A cientista política americana Kathryn Hochstetler não ficou surpresa ao ficar sabendo da tragédia ocorrida após o rompimento de uma barragem da Vale em Brumadinho. Após passar anos estudando questões relacionadas ao licenciamento ambiental no Brasil, a professora de desenvolvimento internacional da London School of Economics diz que já conhecia bem os riscos de eventos assim.

Em entrevista ao blog Brasilianismo, ela defendeu que o impacto do rompimento deve servir para que a lição não aprendida depois do desastre de Mariana, em 2015, dessa vez seja assimilada pelo país: calamidades deste tipo atrapalham mais o desenvolvimento do país do que regulamentações que limitam a exploração, explicou.

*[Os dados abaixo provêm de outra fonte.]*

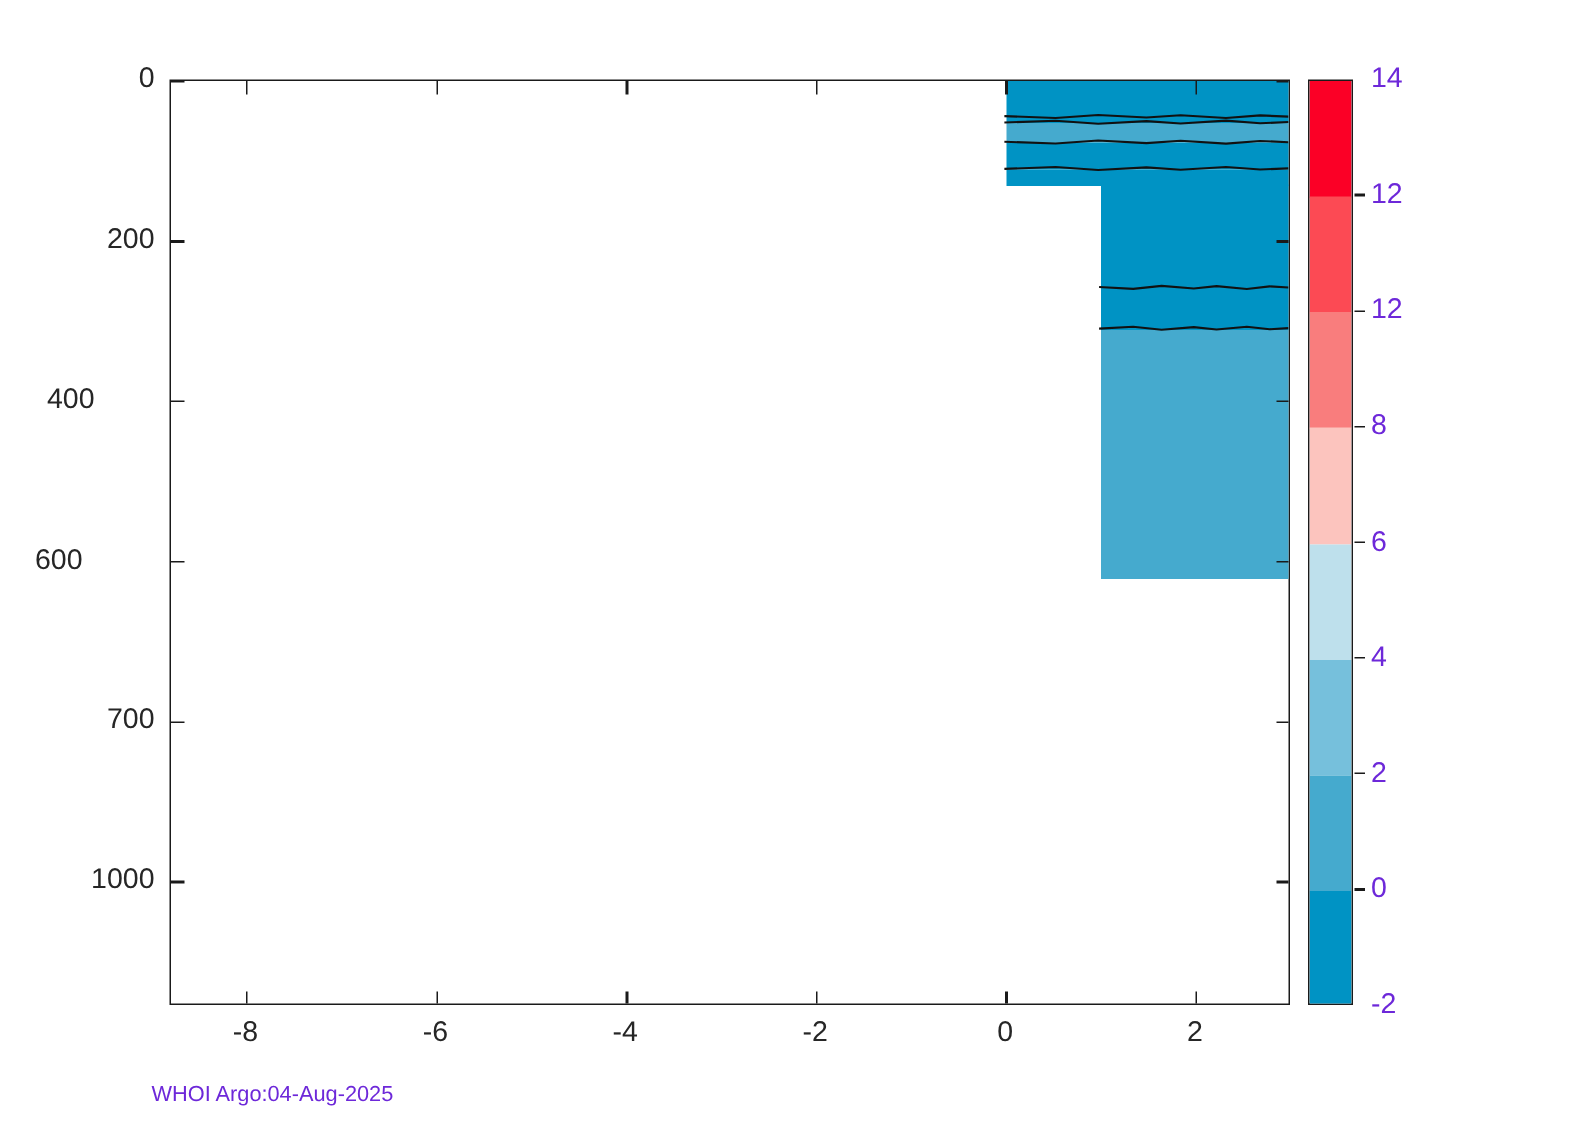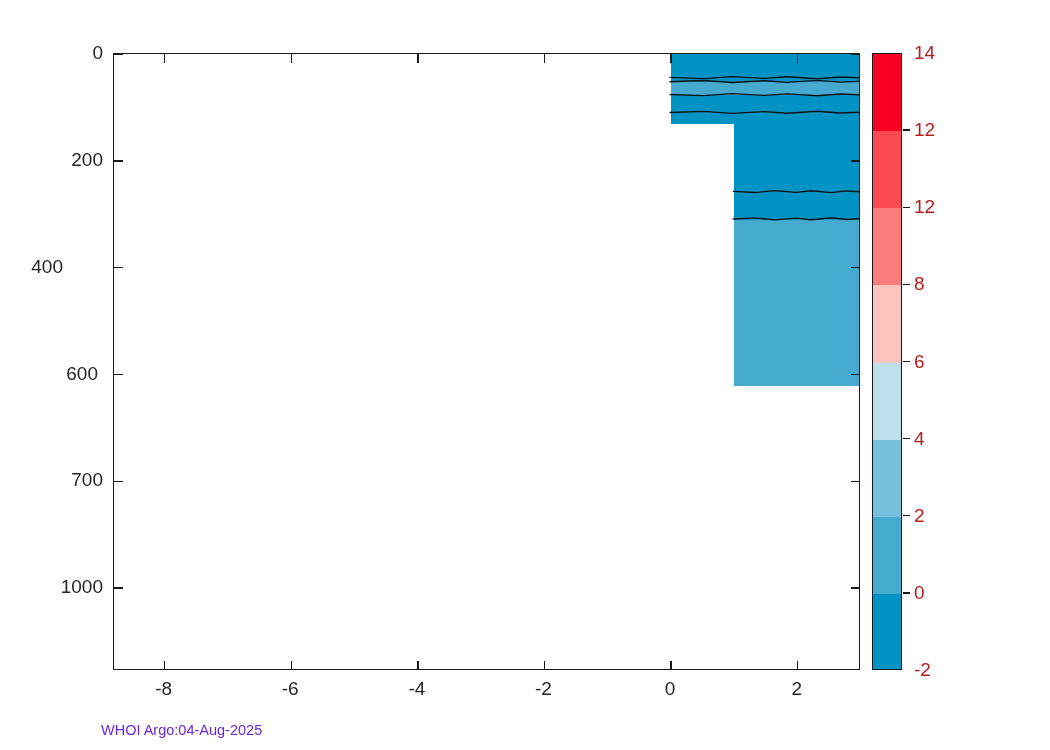--- a/index.html
+++ b/index.html
@@ -47,21 +47,21 @@
   }
 
   
   .cbar{
     position:absolute;left:872px;top:53px;width:30px;height:617px;
     border:1.4px solid #1a1a1a;box-sizing:border-box;overflow:hidden;
   }
   .cband{position:absolute;left:0;width:100%;}
   .cbtick{position:absolute;left:903px;width:7px;height:1.4px;background:#1a1a1a;}
   .cblabel{
-    position:absolute;left:914px;font-size:19px;color:#b91c1c;
+    position:absolute;left:914px;font-size:19px;color:#6d28d9;
     white-space:nowrap;transform:translateY(-50%);
   }
 
   
   svg.contours{position:absolute;left:0;top:0;width:100%;height:100%;overflow:visible;}
 </style>
 </head>
 <body>
 
 <div id="root">
@@ -113,21 +113,21 @@
         <div class="tick-x b" style="left: 556.385px;"></div>
         <div class="tick-x " style="left: 682.995px;"></div>
         <div class="tick-x b" style="left: 682.995px;"></div>
       </div>
   </div>
 
   <div id="ylabels">
       <div class="ylabel-text" style="right: 947px; top: 53px; transform: translateY(-50%);">0</div>
       <div class="ylabel-text" style="right: 947px; top: 159.84px; transform: translateY(-50%);">200</div>
       <div class="ylabel-text" style="right: 987px; top: 266.68px; transform: translateY(-50%);">400</div>
-      <div class="ylabel-text" style="right: 952px; top: 373.519px; transform: translateY(-50%);">600</div>
+      <div class="ylabel-text" style="right: 995px; top: 373.519px; transform: translateY(-50%);">600</div>
       <div class="ylabel-text" style="right: 947px; top: 480.359px; transform: translateY(-50%);">700</div>
       <div class="ylabel-text" style="right: 947px; top: 587.199px; transform: translateY(-50%);">1000</div>
     </div>
   <div id="xlabels">
       <div class="xlabel-text" style="left: 163.644px; top: 678px; transform: translateX(-50%);">-8</div>
       <div class="xlabel-text" style="left: 290.254px; top: 678px; transform: translateX(-50%);">-6</div>
       <div class="xlabel-text" style="left: 416.864px; top: 678px; transform: translateX(-50%);">-4</div>
       <div class="xlabel-text" style="left: 543.475px; top: 678px; transform: translateX(-50%);">-2</div>
       <div class="xlabel-text" style="left: 670.085px; top: 678px; transform: translateX(-50%);">0</div>
       <div class="xlabel-text" style="left: 796.695px; top: 678px; transform: translateX(-50%);">2</div>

"Na perspectiva internacional, há um entendimento amplo de que é mais caro esperar pelo acidente do que tentar evitá-lo de antemão, e é de se esperar que regulamentações do governo ajudem a evitar acidentes", disse.

O argumento é considerado extremamente importante por conta do momento político do país. A tragédia em Brumadinho ocorreu menos de um mês depois da posse de Jair Bolsonaro como presidente. Em dezembro, antes de tomar posse, Bolsonaro declarou que pretendia revogar regulamentações em todos os setores do país. "Só servem para arrecadação e entraves de desenvolvimento, sem nenhum retorno prático ao cidadão", afirmou.

Hochstetler diz, entretanto, que esta interpretação é equivocada. "Regulamentações na verdade ajudam o desenvolvimento. Elas levam a analisar os custos dos projetos, os riscos, as melhores formas de garantir a segurança, alternativas, a melhor forma de reduzir riscos. Estas são questões que fazem parte do licenciamento ambiental", explicou.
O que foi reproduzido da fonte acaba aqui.